By lunchtime on Friday, talks between the Scandinavian airline SAS and unions representing striking pilots were still stuck on "difficult issues".

'We agree to disagree': Still no progress in marathon SAS strike talks

“We agree that we disagree,” Roger Klokset, from the Norwegian pilots’ union, said at lunchtime outside the headquarters of the Confederation of Swedish Enterprise in Stockholm, where talks are taking place. “We are still working to find a solution, and so long as there is still some point in continuing negotiations, we will do that.” 

Mats Ruland, a mediator for the Norwegian government, said that there were “still several difficult issues which need to be solved”. 

At 1pm on Friday, the two sides took a short break from the talks for lunch, after starting at 9am. On Thursday, they negotiated for 15 hours, breaking off at 1am on Friday morning. 
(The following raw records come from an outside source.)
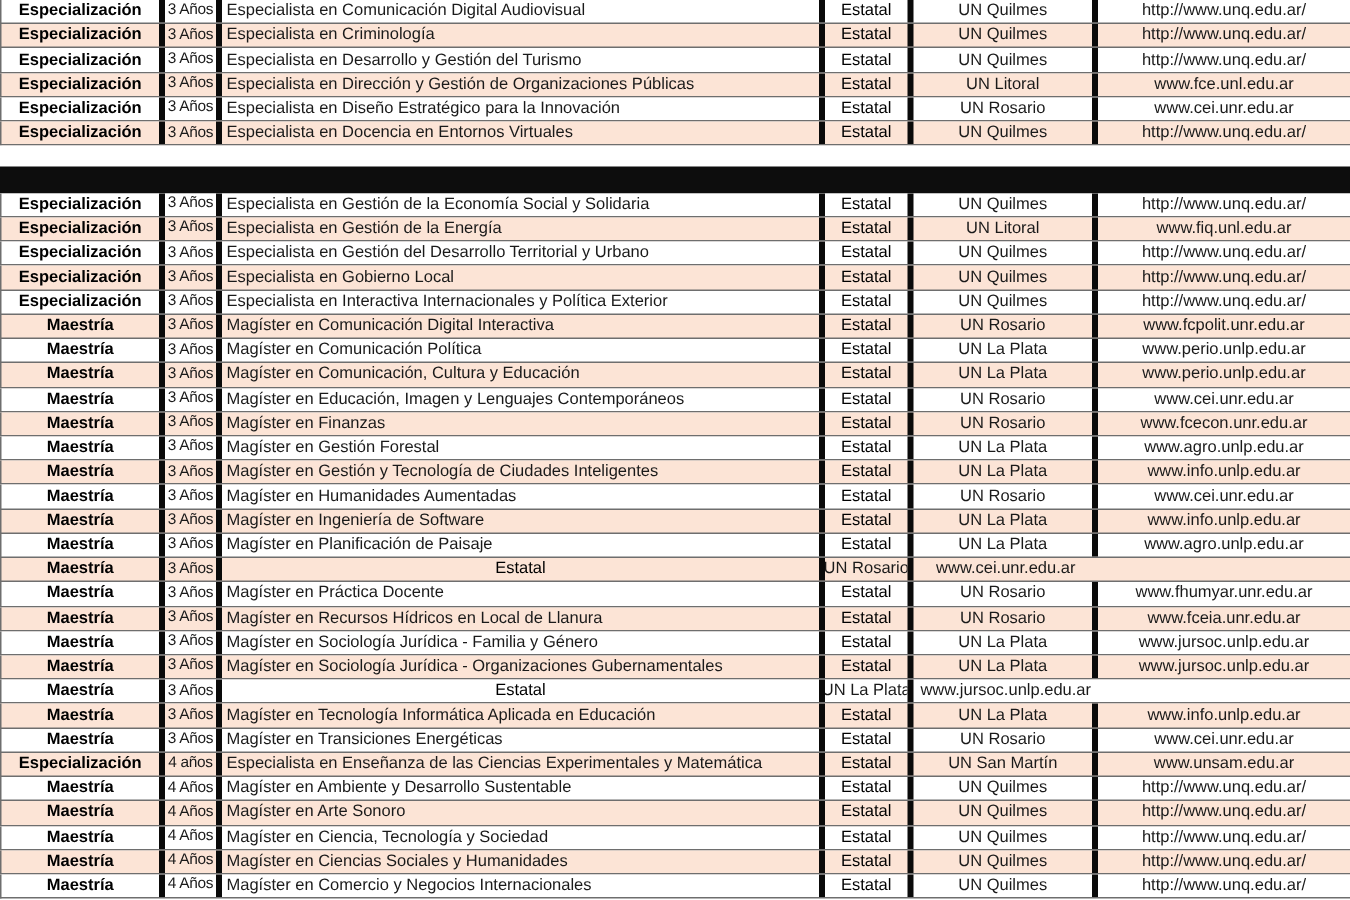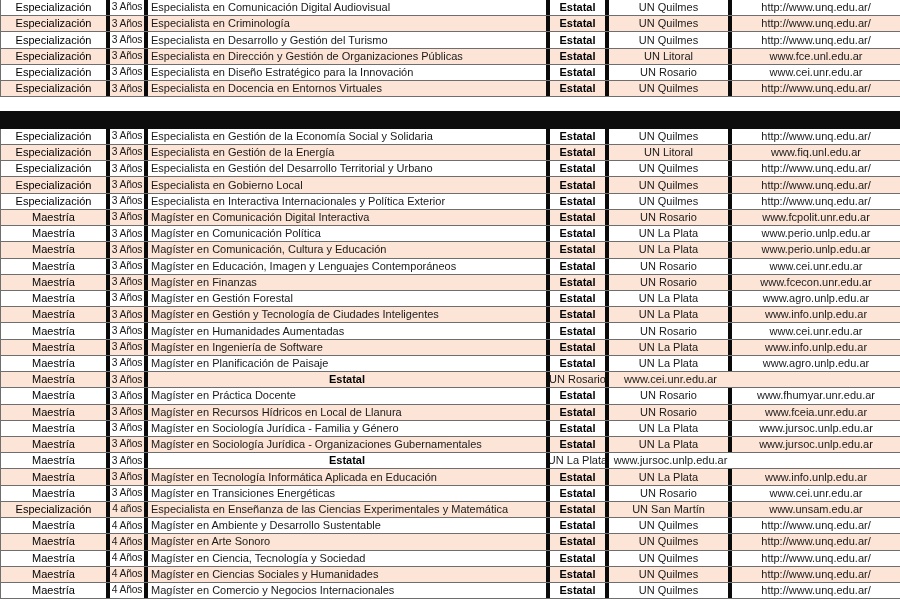--- a/index.html
+++ b/index.html
@@ -28,7 +28,7 @@
     white-space:nowrap;overflow:hidden;
   }
   .cell:last-child{border-right:none;}
-  .c-type{font-weight:normal;color:#000;}
+  .c-type{font-weight:bold;color:#000;}
   .c-dur{font-size:10.3px;letter-spacing:-0.2px;}
   .c-name{justify-content:flex-start;padding-left:3px;}
   .c-sector{font-weight:bold;color:#000;}

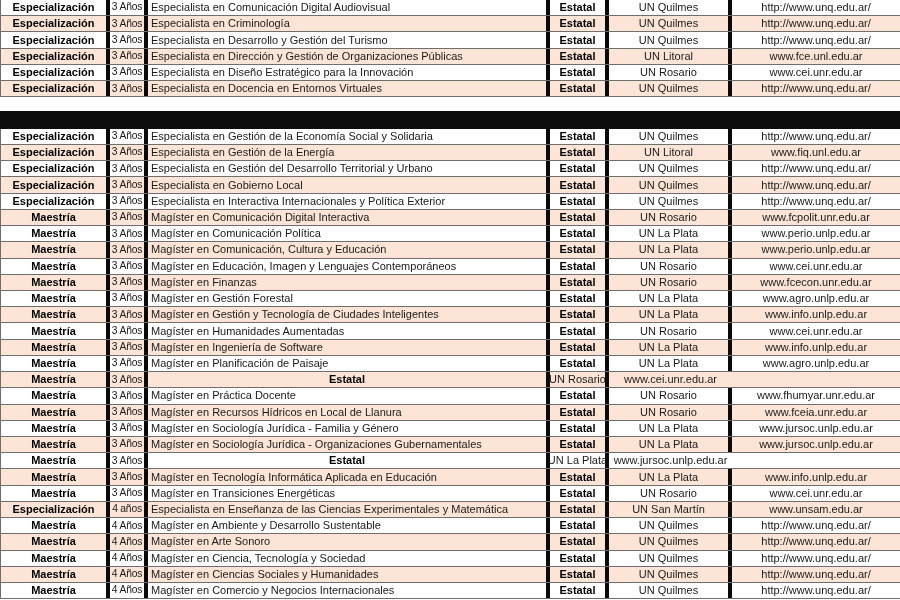--- a/index.html
+++ b/index.html
@@ -31,7 +31,7 @@
   .c-type{font-weight:bold;color:#000;}
   .c-dur{font-size:10.3px;letter-spacing:-0.2px;}
   .c-name{justify-content:flex-start;padding-left:3px;}
-  .c-sector{font-weight:bold;color:#000;}
+  .c-sector{font-weight:normal;color:#000;}
 </style>
 </head>
 <body>

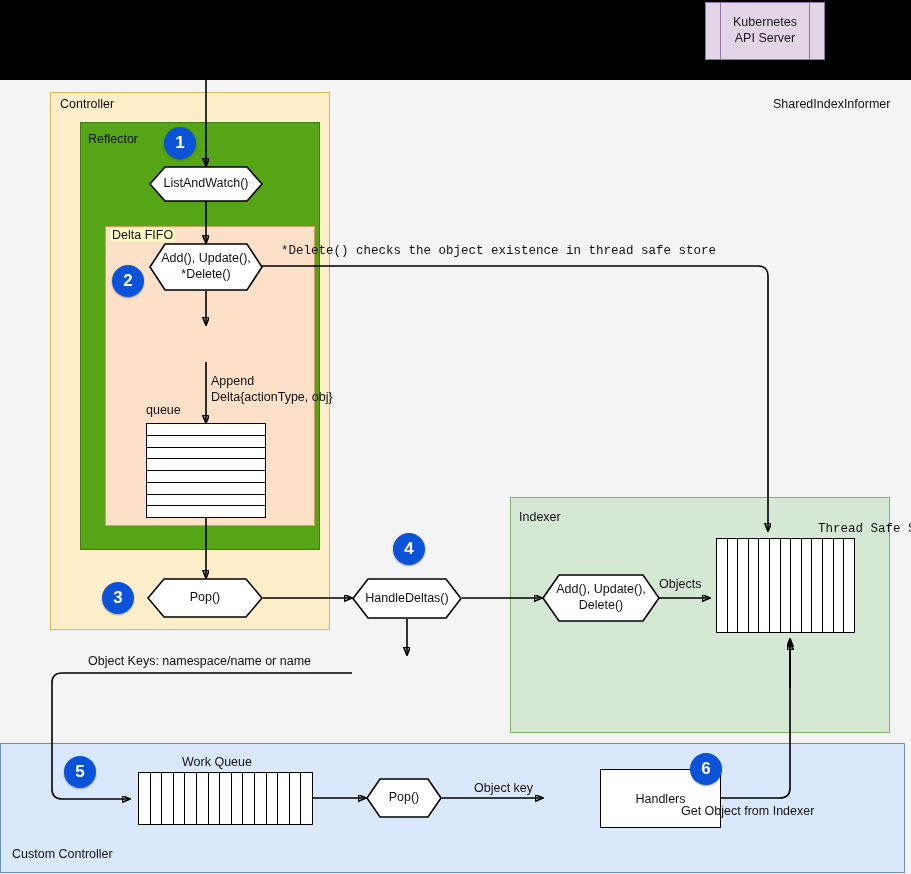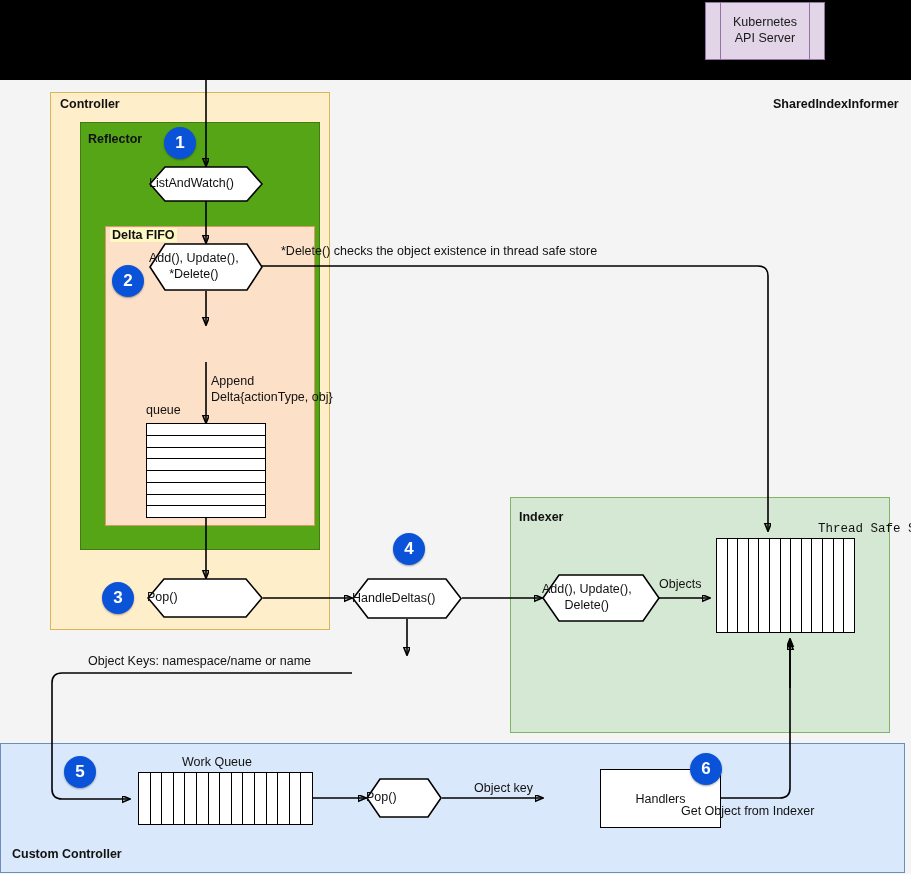--- a/index.html
+++ b/index.html
@@ -26,7 +26,7 @@
   .indexer{left:510px;top:497px;width:380px;height:236px;background:#d5e8d4;border:1px solid #82b366;}
   .customctrl{left:0px;top:743px;width:905px;height:130px;background:#dae8fc;border:1px solid #6c8ebf;}
 
-  .region-label{position:absolute;font-size:12.5px;font-weight:bold;color:#111;white-space:nowrap;}
+  .region-label{position:absolute;font-size:12.5px;font-weight:normal;color:#111;white-space:nowrap;}
   .lbl-controller{left:60px;top:97px;}
   .lbl-reflector{left:88px;top:132px;}
   .lbl-deltafifo{left:110px;top:228px;background:#fef9c3;padding:0 2px;}

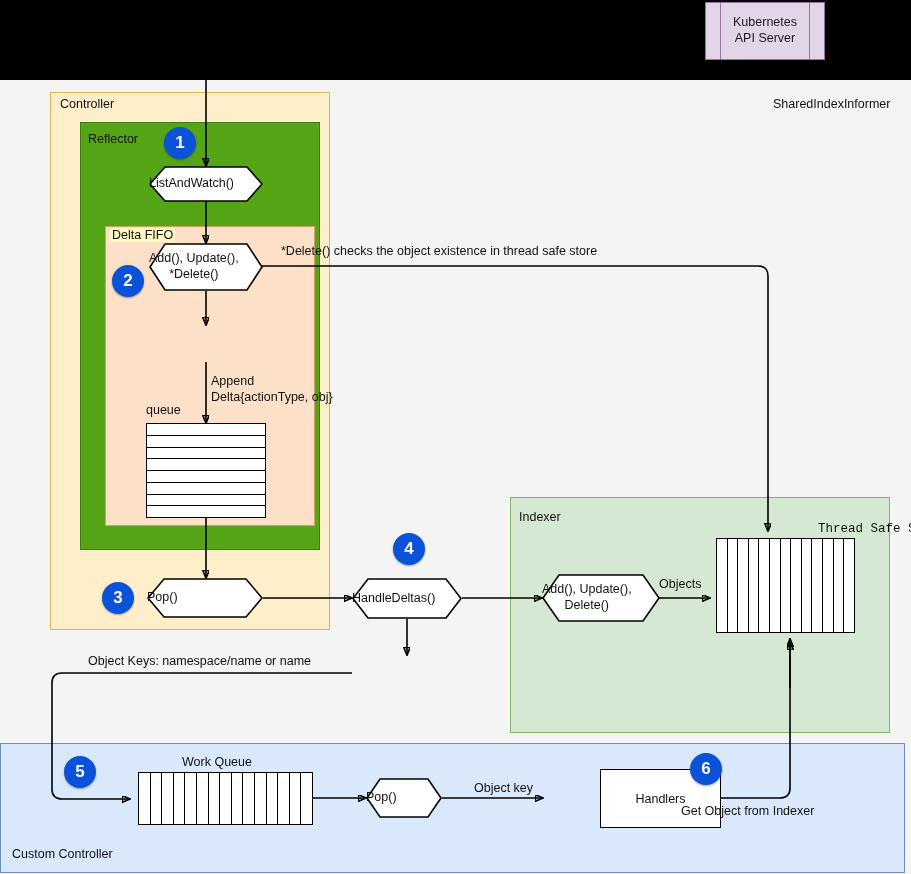--- a/index.html
+++ b/index.html
@@ -35,7 +35,7 @@
   .lbl-shared{left:773px;top:97px;}
 
   
-  .hex{position:absolute;box-sizing:border-box;display:flex;align-items:center;
+  .hex{position:absolute;box-sizing:border-box;display:flex;align-items:center;justify-content:center;
        text-align:center;font-size:12.5px;color:#111;line-height:1.25;z-index:6;}
   .hex svg{position:absolute;left:0;top:0;width:100%;height:100%;}
   .hex span{position:relative;z-index:2;}

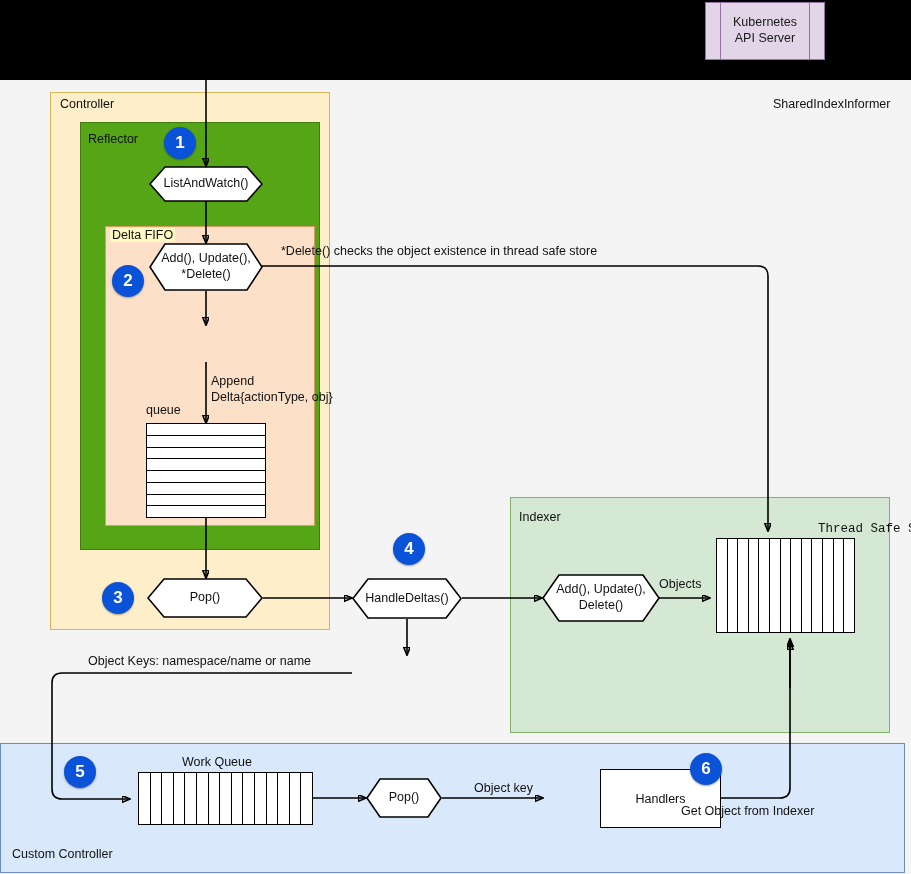--- a/index.html
+++ b/index.html
@@ -239,7 +239,7 @@
     <span>Handlers</span>
   </div>
 
-  <div class="anno" style="left:281px;top:244px;">*Delete() checks the object existence in thread safe store</div>
+  <div class="anno" style="left:281px;top:244px;font-family:Liberation Mono, monospace;">*Delete() checks the object existence in thread safe store</div>
   <div class="anno" style="left:211px;top:374px;">
     <span>Append</span><br>
     <span>Delta{actionType, obj}</span>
READ ALSO: What’s the latest on the SAS plane strike?

Marianne Hernæs, SAS’s negotiator on Friday told journalists she was tired after sitting at the negotiating table long into the night. 

“We need to find a model where we can meet in the middle and which can ensure that we pull in the income that we are dependent on,” she said. 

Klokset said that there was “a good atmosphere” in the talks, and that the unions were sticking together to represent their members.

“I think we’ve been extremely flexible so far. It’s ‘out of this world’,’ said Henrik Thyregod, with the Danish pilots’ union. 

“This could have been solved back in December if SAS had not made unreasonable demands on the pilots,” Klokset added. 

The strike, which is now in its 12th day, has cost SAS up to 130m kronor a day, with 2,550 flights cancelled by Thursday, affecting 270,000 passengers.